» TRY IT
In the records below, find the line with "display:flex; align-items:center; gap:8px;" and repeat it and every line after it, exactly, without any pictures.

[Opening DATA FOR REVIEW section]

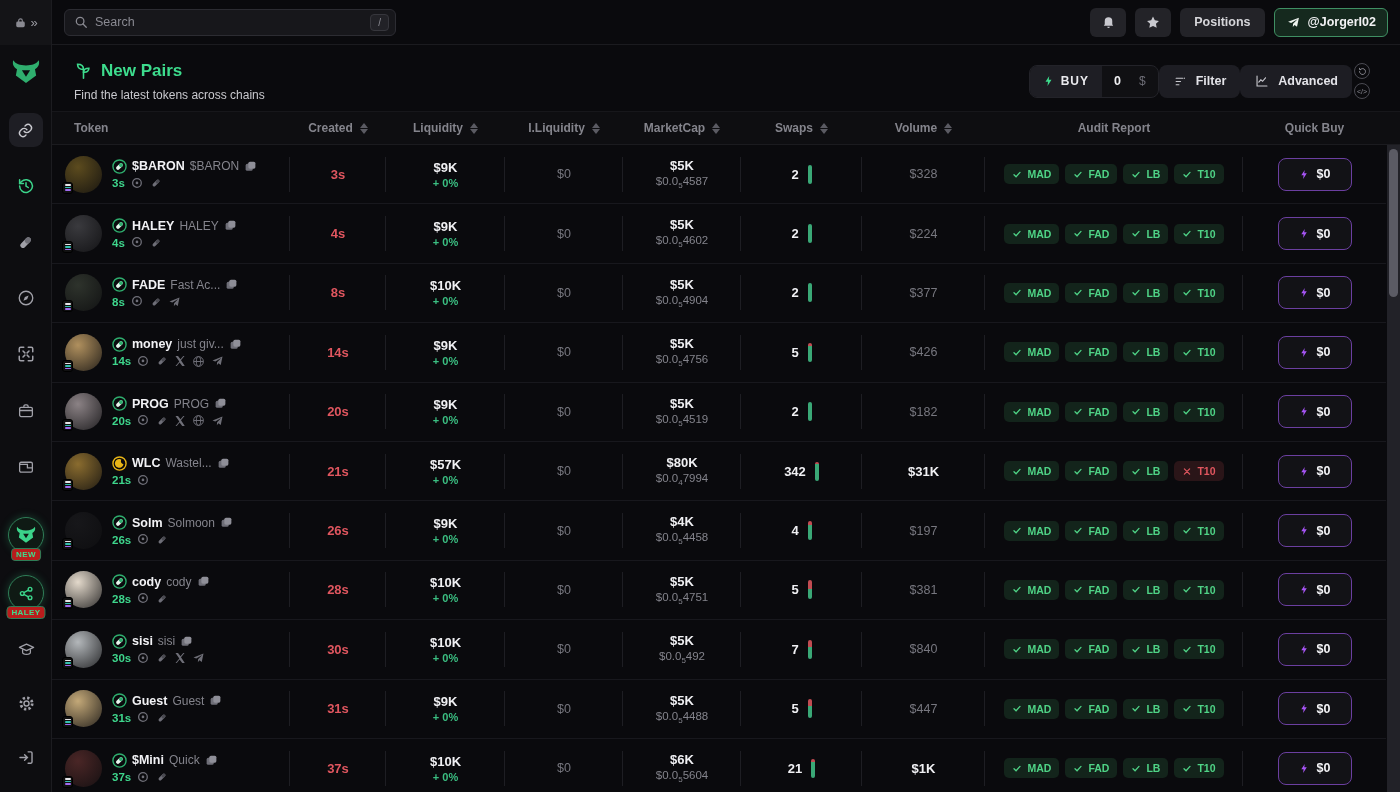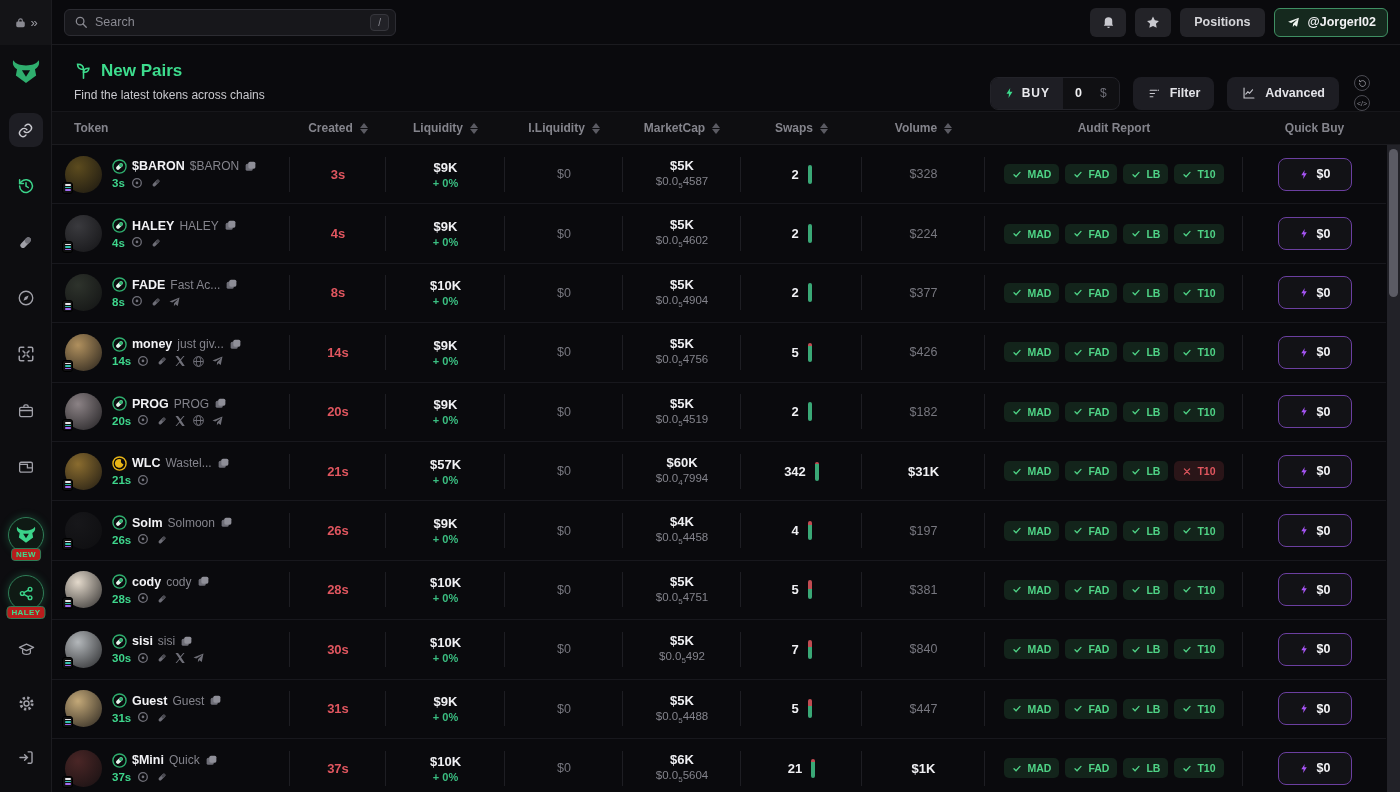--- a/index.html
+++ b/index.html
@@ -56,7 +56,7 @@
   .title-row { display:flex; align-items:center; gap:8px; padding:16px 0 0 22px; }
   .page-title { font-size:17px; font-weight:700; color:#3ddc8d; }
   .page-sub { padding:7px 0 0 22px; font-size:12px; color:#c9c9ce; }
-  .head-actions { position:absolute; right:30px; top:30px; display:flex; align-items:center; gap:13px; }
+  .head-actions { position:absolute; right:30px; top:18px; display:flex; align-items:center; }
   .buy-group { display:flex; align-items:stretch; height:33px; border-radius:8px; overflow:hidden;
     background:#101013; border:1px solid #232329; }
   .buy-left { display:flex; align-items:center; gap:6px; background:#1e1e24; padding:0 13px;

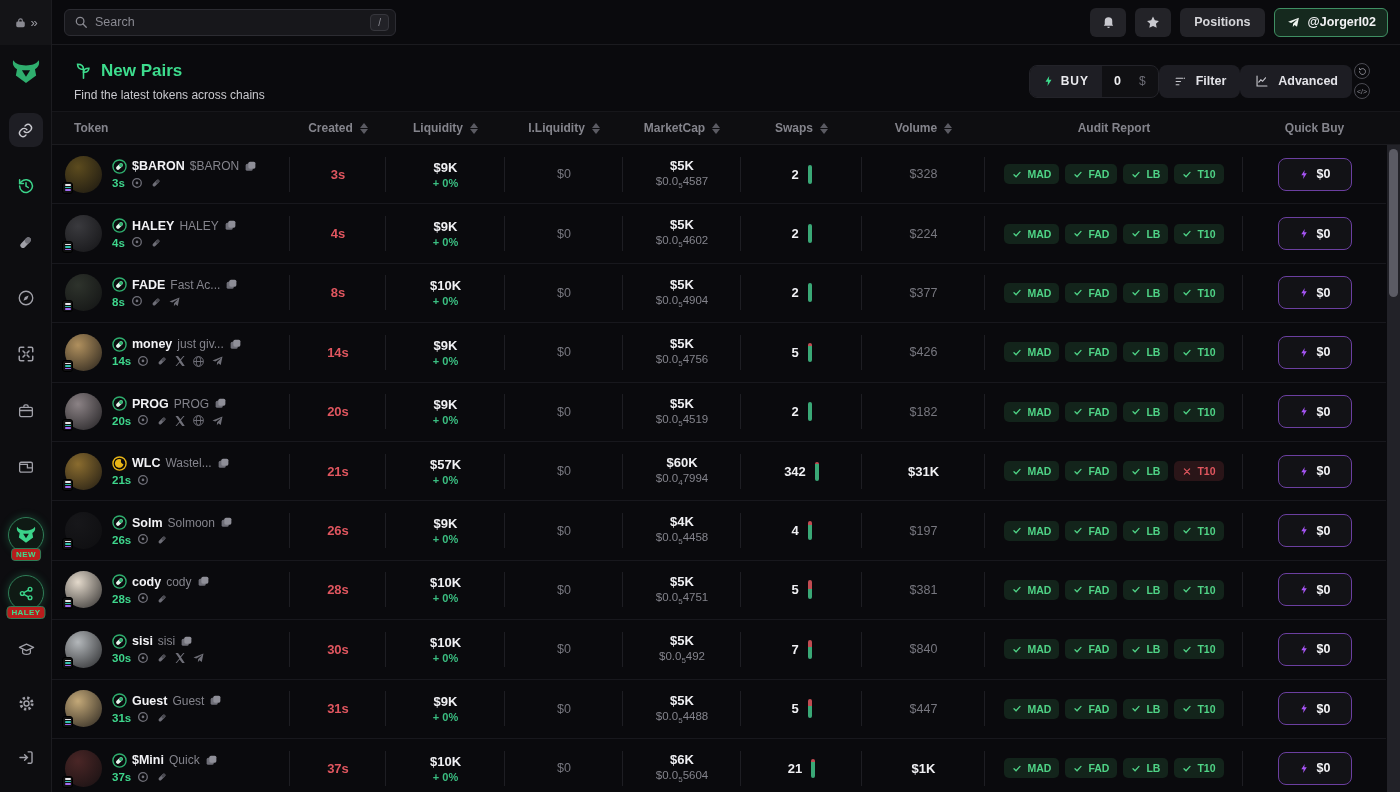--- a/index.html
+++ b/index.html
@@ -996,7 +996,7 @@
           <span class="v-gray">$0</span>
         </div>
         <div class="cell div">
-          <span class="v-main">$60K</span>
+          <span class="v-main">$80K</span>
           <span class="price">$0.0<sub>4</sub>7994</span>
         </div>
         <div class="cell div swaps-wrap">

[Closing DATA FOR REVIEW section]

» EXERCISE RESULT
   .title-row { display:flex; align-items:center; gap:8px; padding:16px 0 0 22px; }
   .page-title { font-size:17px; font-weight:700; color:#3ddc8d; }
   .page-sub { padding:7px 0 0 22px; font-size:12px; color:#c9c9ce; }
-  .head-actions { position:absolute; right:30px; top:30px; display:flex; align-items:center; gap:13px; }
+  .head-actions { position:absolute; right:30px; top:18px; display:flex; align-items:center; }
   .buy-group { display:flex; align-items:stretch; height:33px; border-radius:8px; overflow:hidden;
     background:#101013; border:1px solid #232329; }
   .buy-left { display:flex; align-items:center; gap:6px; background:#1e1e24; padding:0 13px;

--- a/index.html
+++ b/index.html
@@ -996,7 +996,7 @@
           <span class="v-gray">$0</span>
         </div>
         <div class="cell div">
-          <span class="v-main">$60K</span>
+          <span class="v-main">$80K</span>
           <span class="price">$0.0<sub>4</sub>7994</span>
         </div>
         <div class="cell div swaps-wrap">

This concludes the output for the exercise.